WHAT TO PRODUCE - Only lines that contain the string "Opal" should be returned from the material below.

THE DATA -

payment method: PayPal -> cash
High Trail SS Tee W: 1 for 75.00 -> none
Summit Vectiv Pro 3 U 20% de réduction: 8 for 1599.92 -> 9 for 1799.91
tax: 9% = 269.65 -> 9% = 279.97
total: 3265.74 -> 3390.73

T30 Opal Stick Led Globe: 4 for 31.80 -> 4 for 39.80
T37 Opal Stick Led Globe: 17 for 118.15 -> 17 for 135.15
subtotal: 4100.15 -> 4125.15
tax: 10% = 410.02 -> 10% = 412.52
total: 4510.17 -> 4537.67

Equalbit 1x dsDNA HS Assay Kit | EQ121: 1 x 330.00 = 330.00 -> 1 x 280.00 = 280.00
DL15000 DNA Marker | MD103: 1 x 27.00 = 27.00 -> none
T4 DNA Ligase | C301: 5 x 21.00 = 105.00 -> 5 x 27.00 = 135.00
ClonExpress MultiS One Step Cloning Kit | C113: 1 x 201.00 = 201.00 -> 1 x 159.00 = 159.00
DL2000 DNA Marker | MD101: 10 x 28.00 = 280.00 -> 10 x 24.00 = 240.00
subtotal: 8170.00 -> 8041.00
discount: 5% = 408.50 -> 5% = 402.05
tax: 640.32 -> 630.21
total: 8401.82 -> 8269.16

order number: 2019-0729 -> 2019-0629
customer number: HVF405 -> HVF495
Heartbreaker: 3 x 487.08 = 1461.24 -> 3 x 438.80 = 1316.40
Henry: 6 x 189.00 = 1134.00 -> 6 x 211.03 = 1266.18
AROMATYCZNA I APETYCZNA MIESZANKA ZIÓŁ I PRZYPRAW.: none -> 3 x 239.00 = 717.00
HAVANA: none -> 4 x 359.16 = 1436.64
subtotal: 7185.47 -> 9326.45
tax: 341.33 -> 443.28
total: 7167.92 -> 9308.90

PROBLEM SOLUTION -
T30 Opal Stick Led Globe: 4 for 31.80 -> 4 for 39.80
T37 Opal Stick Led Globe: 17 for 118.15 -> 17 for 135.15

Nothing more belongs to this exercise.